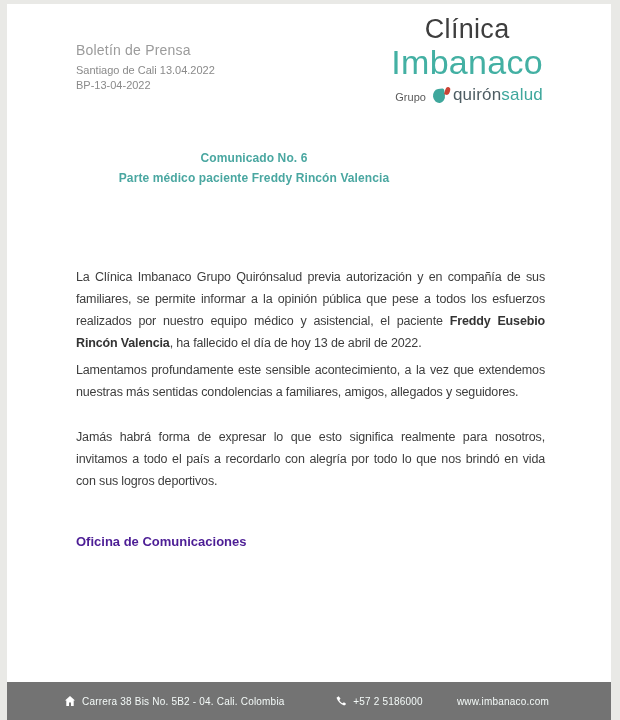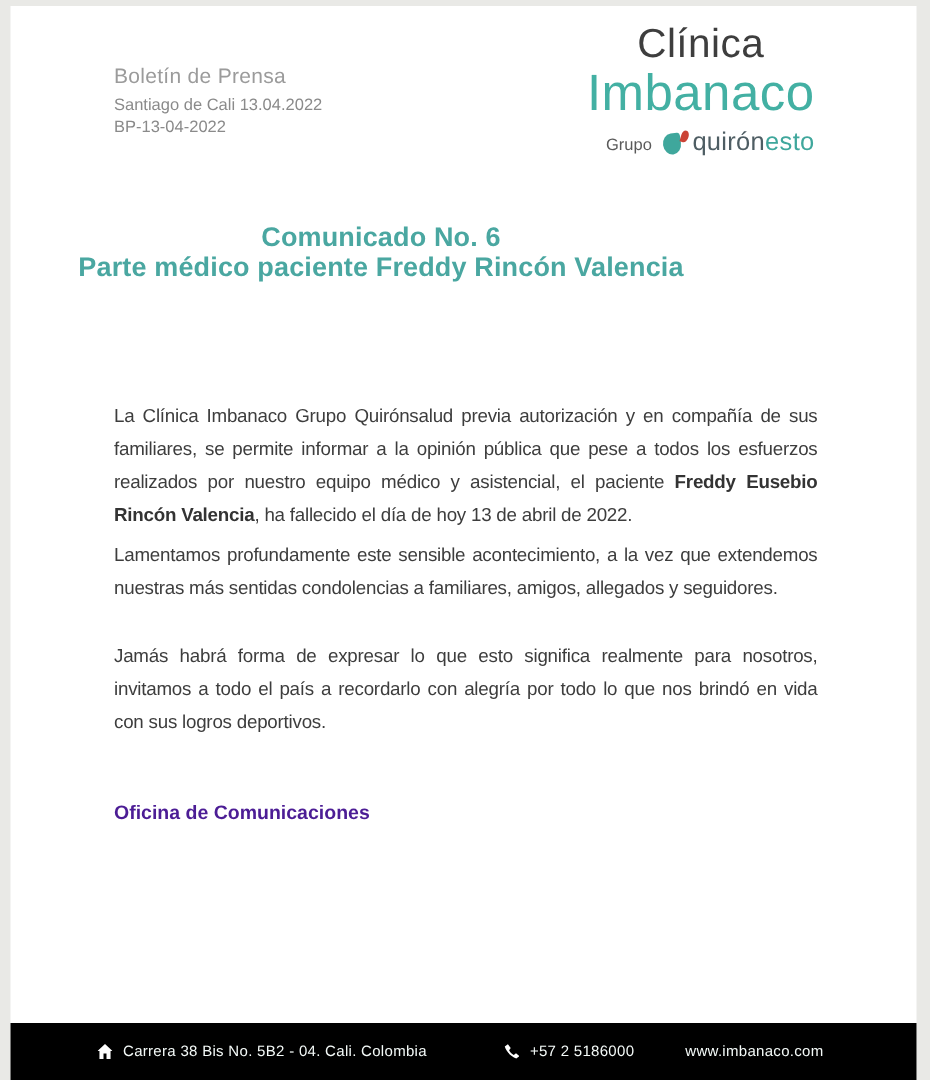--- a/index.html
+++ b/index.html
@@ -90,7 +90,7 @@
           <i class="qs-comma"></i>
       </span>
       <span class="qs-dark">quirón</span>
-        <span class="qs-light">esto</span>
+        <span class="qs-light">salud</span>
     </div>
   </div>
 

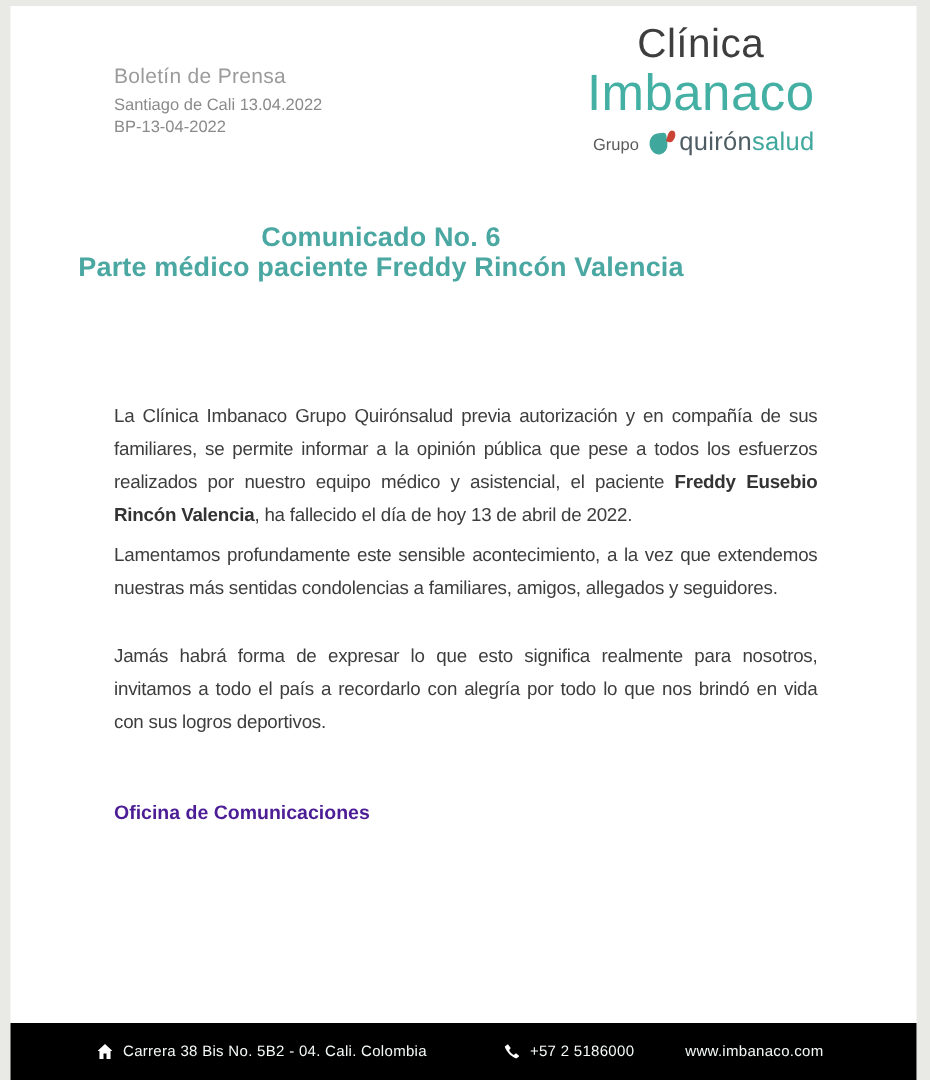--- a/index.html
+++ b/index.html
@@ -39,7 +39,7 @@
   
   .title-block {
     position:absolute; left:0; width:508px; top:148px; text-align:center;
-    color:#4aa7a1; font-weight:bold; font-size:18px; line-height:20px;
+    color:#4aa7a1; font-weight:bold; font-size:12px; line-height:20px;
     letter-spacing:.1px;
   }
   

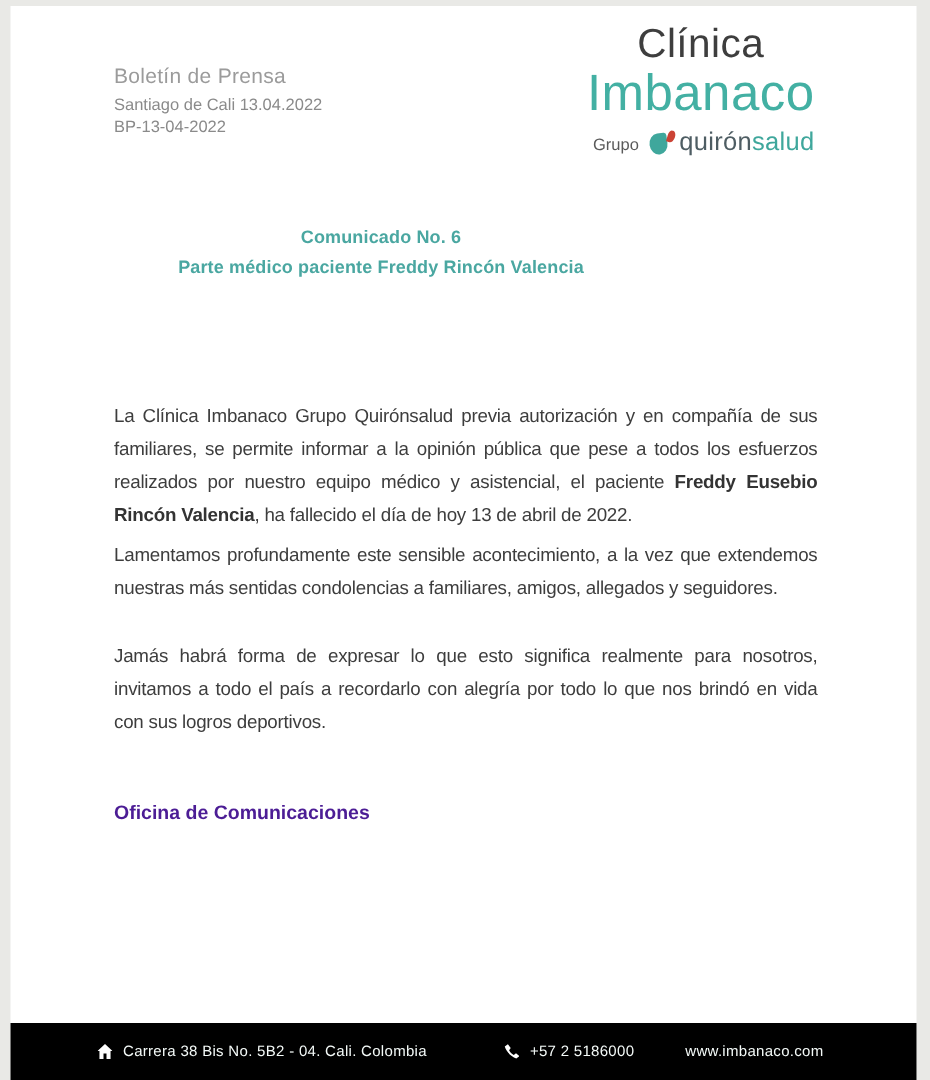--- a/index.html
+++ b/index.html
@@ -58,7 +58,7 @@
   
   .footer-bar {
     position:absolute; left:7px; top:682px; width:604px; height:38px;
-    background:#000000; color:#f4faf8;
+    background:#737373; color:#f4faf8;
     display:flex; align-items:center; justify-content:space-between;
     padding:0 62px 0 58px; font-size:10px; letter-spacing:.2px;
   }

*-*-*

**ASSIGNED TASK:** Search the entries for the word "class", then gather every line that has it.

**WRITTEN RESPONSE:**
           <i class="qs-comma"></i>
       <span class="qs-dark">quirón</span>
-        <span class="qs-light">esto</span>
+        <span class="qs-light">salud</span>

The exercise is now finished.